Information shown: Begin
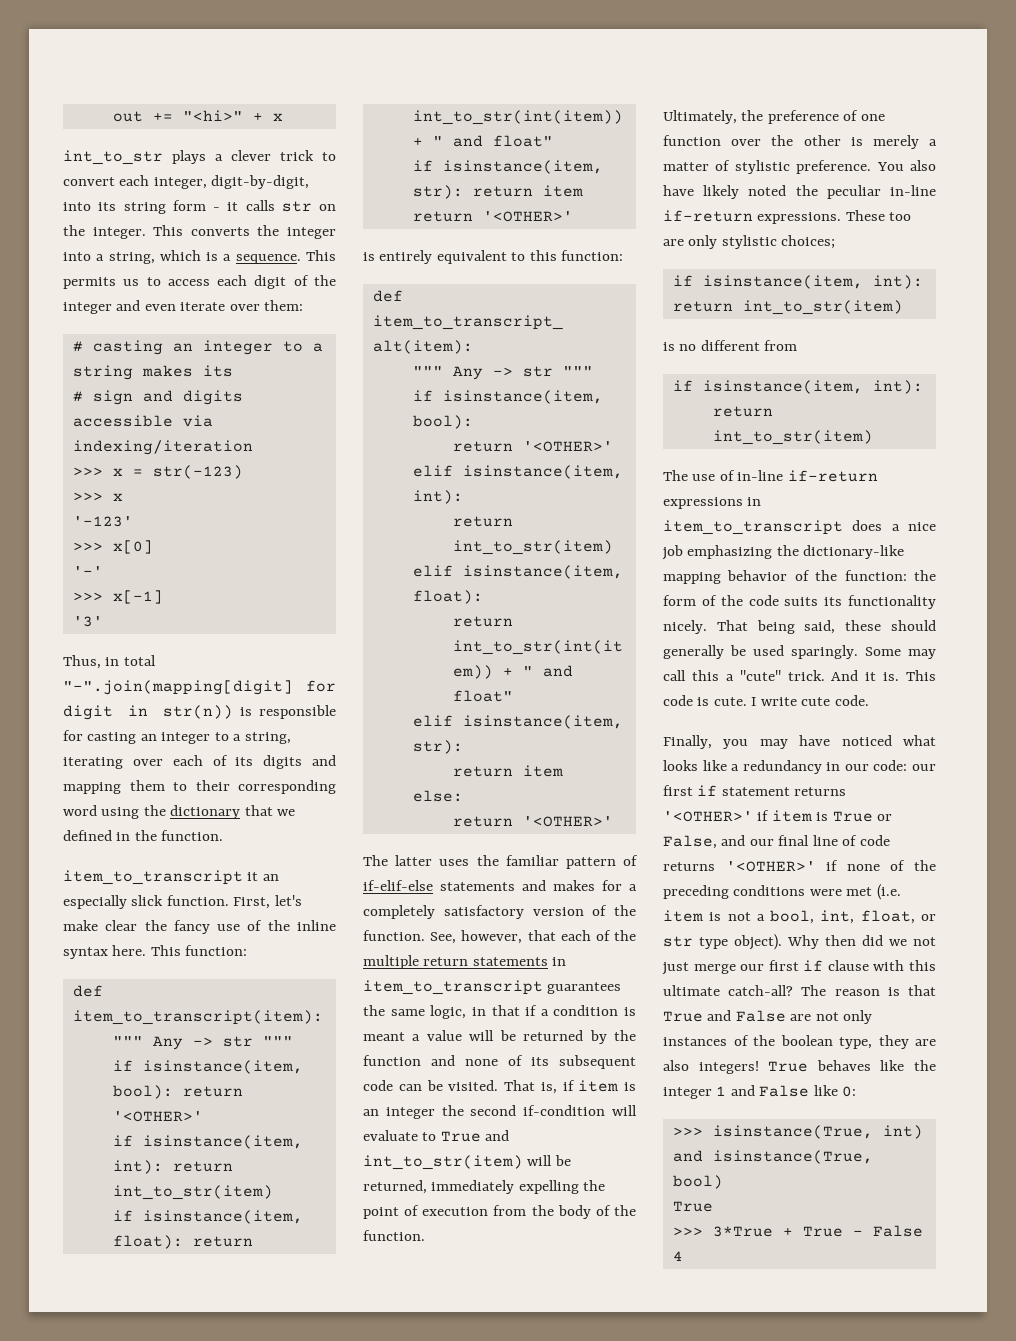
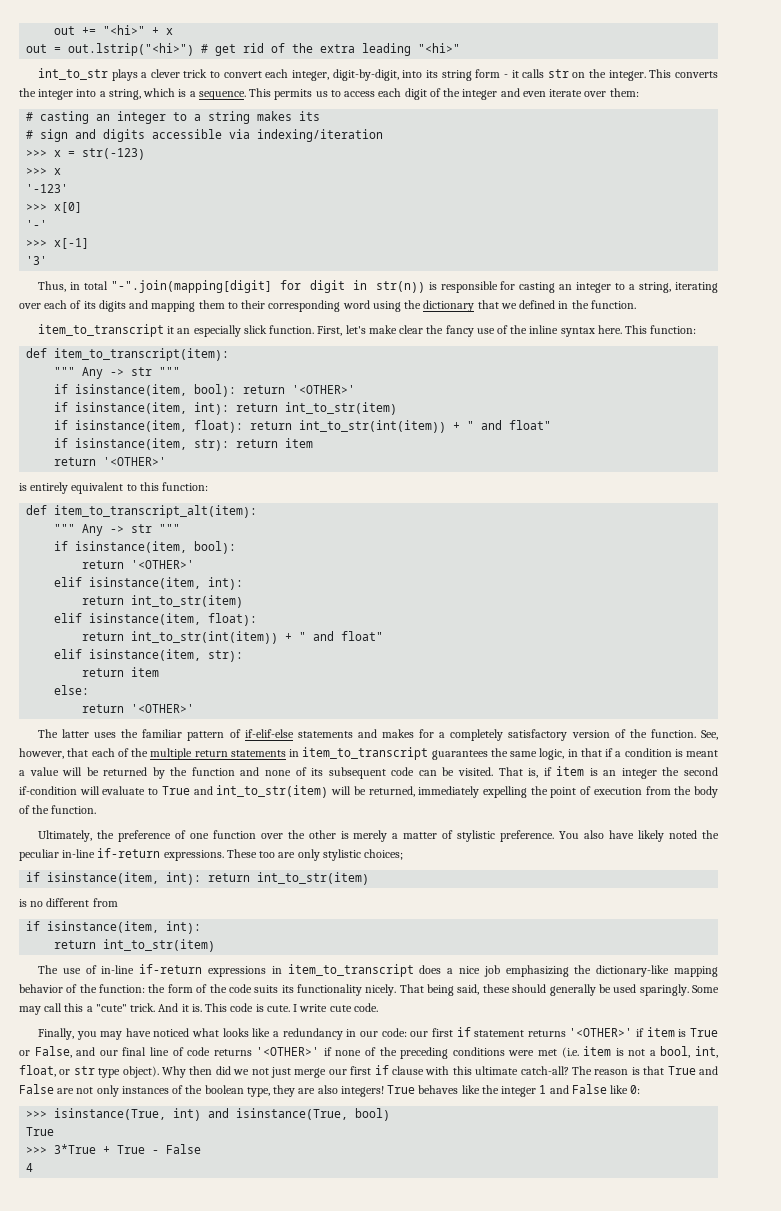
(283, 117) none -> [26,43,461,56] // out = out.lstrip("<hi>") # get rid of the extra leading "<hi>"

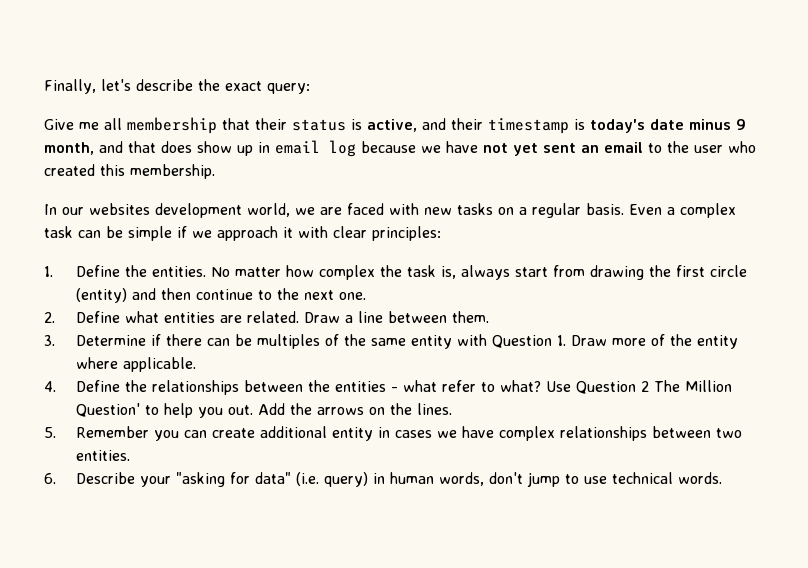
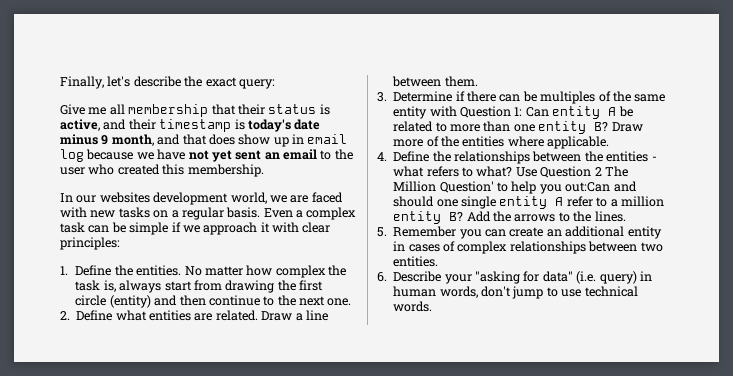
[556,335,566,346] 1. -> [514,106,633,119] [393,121,609,134] 1: Can entity A be related to more than one entity B?
[696,335,738,349] entity -> [462,136,505,147] entities
[441,380,476,392] refer -> [426,166,459,177] refers
[227,405,253,415] out. -> [565,181,637,192] [393,196,664,209] [393,211,464,224] out:Can and should one single entity A refer to a million entity B?
[368,407,385,415] on -> [558,212,570,222] to
(255, 433) none -> [546,229,562,237] an
[436,426,494,438] we have -> [443,241,455,252] of

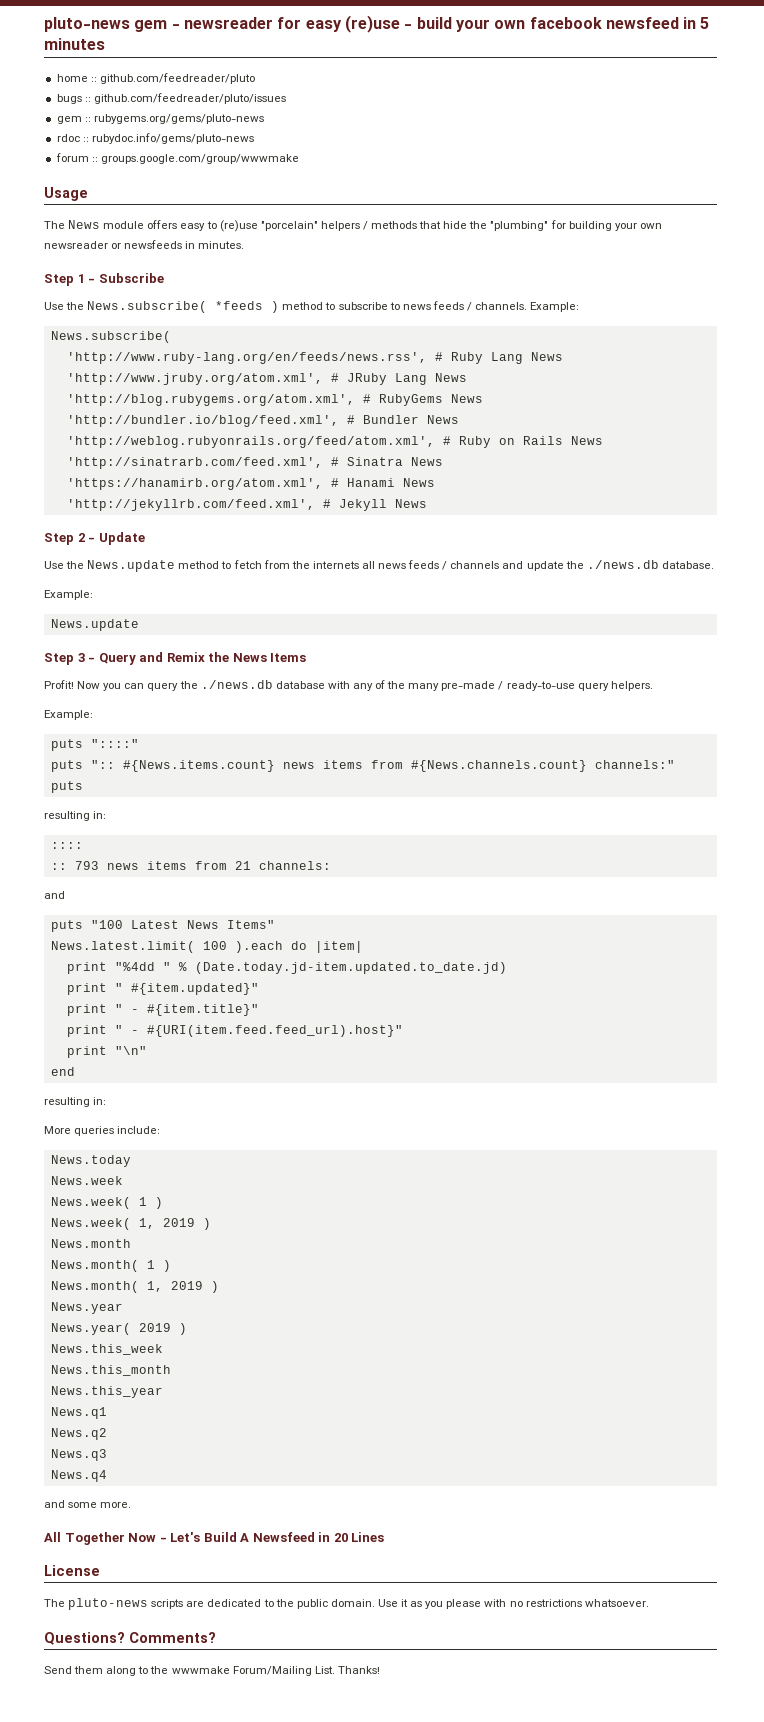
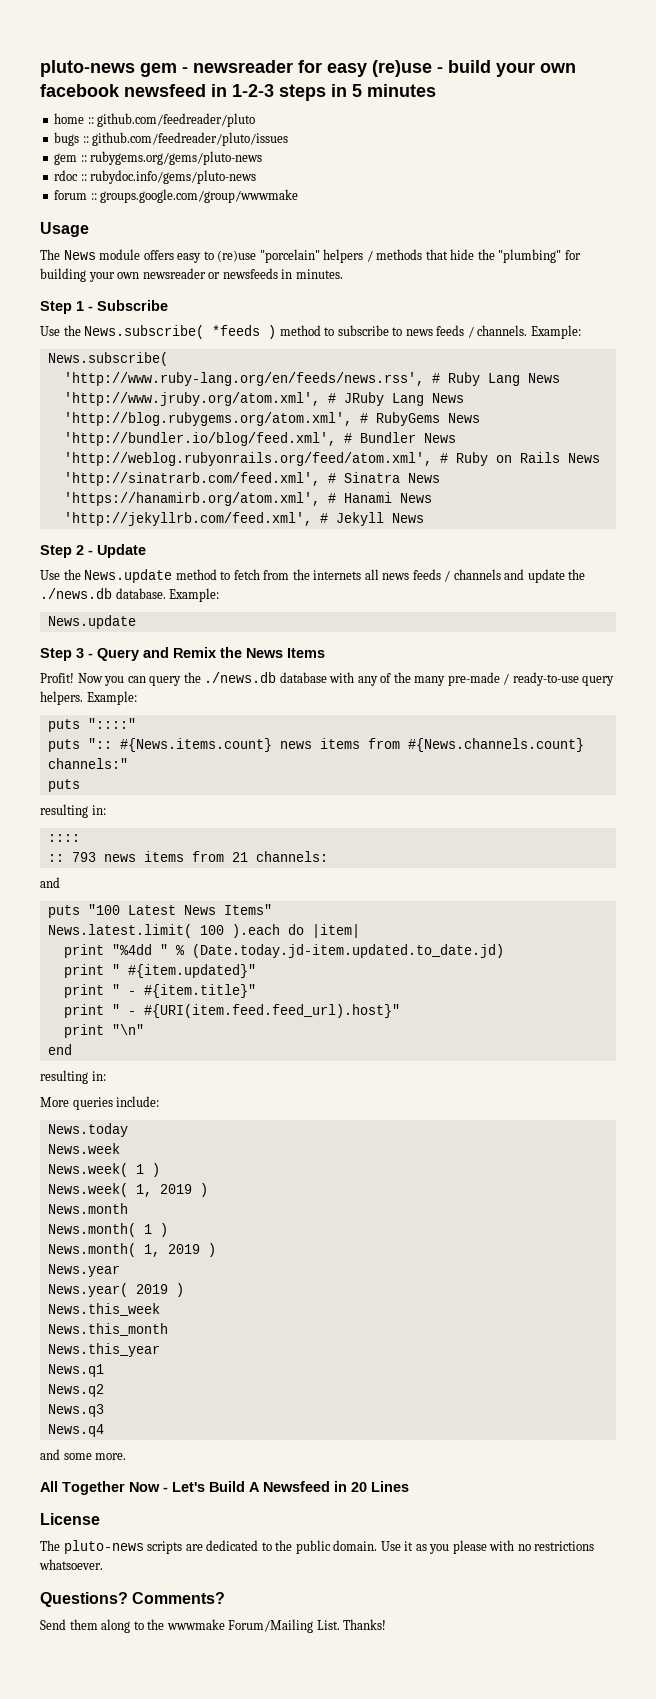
(697, 23) none -> [232,84,347,101] 1-2-3 steps in
(714, 565) // -> (166, 593) none
(653, 686) // -> (83, 698) none

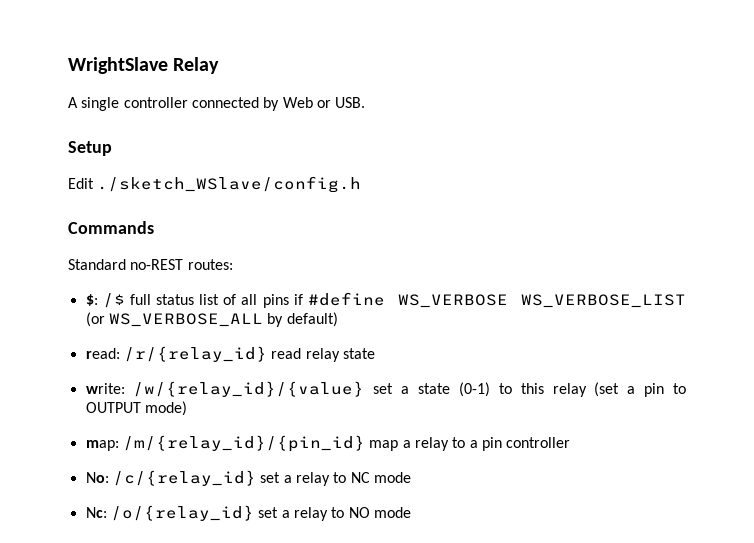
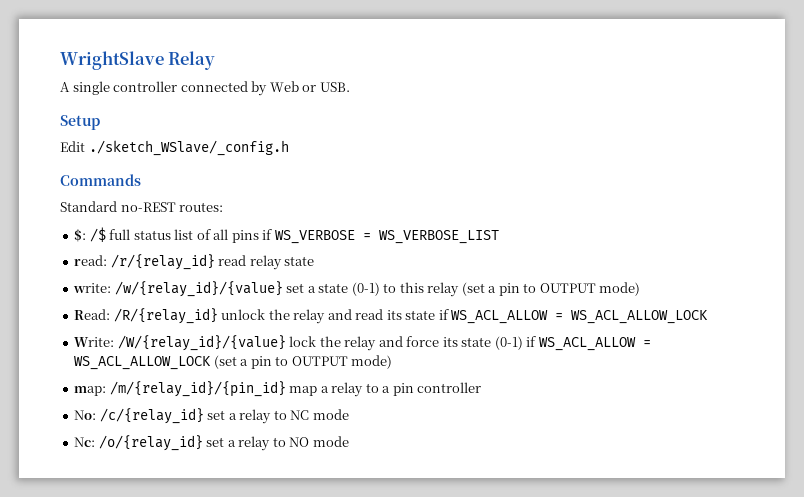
[97,176,362,193] ./sketch_WSlave/config.h -> [88,140,289,156] ./sketch_WSlave/_config.h
[307,292,508,308] #define WS_VERBOSE -> [274,230,371,244] WS_VERBOSE =
[85,312,338,327] (or WS_VERBOSE_ALL by default) -> (499, 237) none
(187, 408) none -> [74,308,709,324] [74,335,651,351] [74,355,393,370] // Read: /R/{relay_id} unlock the relay and read its state if WS_ACL_ALLOW = WS_ACL_ALLOW_LOCK // Write: /W/{relay_id}/{value} lock the relay and force its state (0-1) if WS_ACL_ALLOW = WS_ACL_ALLOW_LOCK (set a pin to OUTPUT mode)

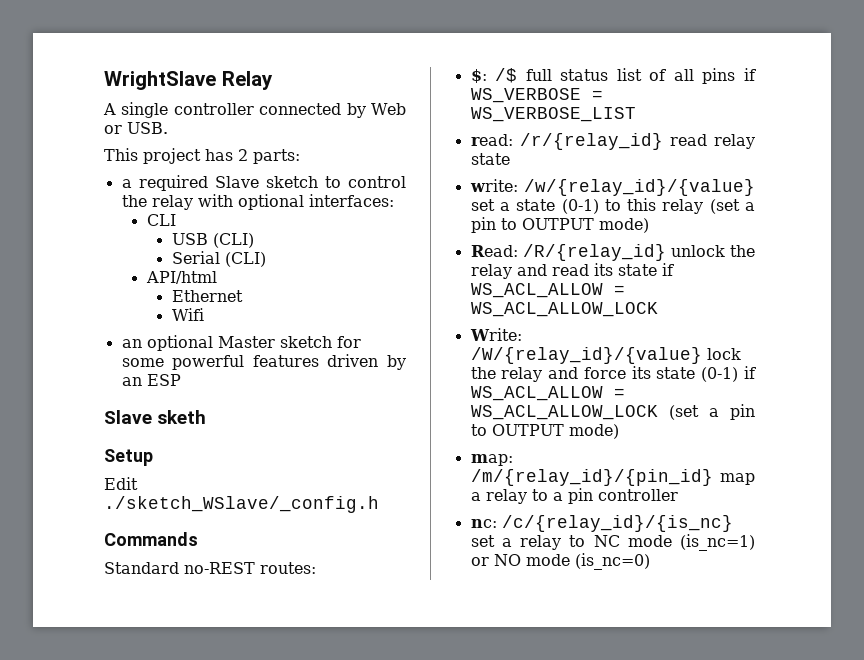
(350, 87) none -> [104,148,300,164] [121,175,406,191] [121,194,394,210] [146,214,176,226] [171,233,254,248] [171,251,266,267] [145,271,217,284] [171,290,243,302] [171,308,204,321] [121,335,361,351] [121,354,406,370] [121,374,181,386] [104,410,207,424] // This project has 2 parts: // a required Slave sketch to control the relay with optional interfaces: // CLI // USB (CLI) // Serial (CLI) // API/html // Ethernet // Wifi // an optional Master sketch for some powerful features driven by an ESP // Slave sketh
[74,408,204,424] No: /c/{relay_id} -> [470,515,733,532] nc: /c/{relay_id}/{is_nc}
[74,435,286,451] // Nc: /o/{relay_id} set a relay to -> [680,534,755,551] [470,557,489,566] (is_nc=1) or
(349, 441) none -> [574,553,650,570] (is_nc=0)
Information shown: End
● **Task directions**:
Output the whole listing without change. Any picture is to be left out.

● **Response**:
(283, 117) none -> [26,43,461,56] // out = out.lstrip("<hi>") # get rid of the extra leading "<hi>"

[556,335,566,346] 1. -> [514,106,633,119] [393,121,609,134] 1: Can entity A be related to more than one entity B?
[696,335,738,349] entity -> [462,136,505,147] entities
[441,380,476,392] refer -> [426,166,459,177] refers
[227,405,253,415] out. -> [565,181,637,192] [393,196,664,209] [393,211,464,224] out:Can and should one single entity A refer to a million entity B?
[368,407,385,415] on -> [558,212,570,222] to
(255, 433) none -> [546,229,562,237] an
[436,426,494,438] we have -> [443,241,455,252] of

(697, 23) none -> [232,84,347,101] 1-2-3 steps in
(714, 565) // -> (166, 593) none
(653, 686) // -> (83, 698) none

[97,176,362,193] ./sketch_WSlave/config.h -> [88,140,289,156] ./sketch_WSlave/_config.h
[307,292,508,308] #define WS_VERBOSE -> [274,230,371,244] WS_VERBOSE =
[85,312,338,327] (or WS_VERBOSE_ALL by default) -> (499, 237) none
(187, 408) none -> [74,308,709,324] [74,335,651,351] [74,355,393,370] // Read: /R/{relay_id} unlock the relay and read its state if WS_ACL_ALLOW = WS_ACL_ALLOW_LOCK // Write: /W/{relay_id}/{value} lock the relay and force its state (0-1) if WS_ACL_ALLOW = WS_ACL_ALLOW_LOCK (set a pin to OUTPUT mode)

(350, 87) none -> [104,148,300,164] [121,175,406,191] [121,194,394,210] [146,214,176,226] [171,233,254,248] [171,251,266,267] [145,271,217,284] [171,290,243,302] [171,308,204,321] [121,335,361,351] [121,354,406,370] [121,374,181,386] [104,410,207,424] // This project has 2 parts: // a required Slave sketch to control the relay with optional interfaces: // CLI // USB (CLI) // Serial (CLI) // API/html // Ethernet // Wifi // an optional Master sketch for some powerful features driven by an ESP // Slave sketh
[74,408,204,424] No: /c/{relay_id} -> [470,515,733,532] nc: /c/{relay_id}/{is_nc}
[74,435,286,451] // Nc: /o/{relay_id} set a relay to -> [680,534,755,551] [470,557,489,566] (is_nc=1) or
(349, 441) none -> [574,553,650,570] (is_nc=0)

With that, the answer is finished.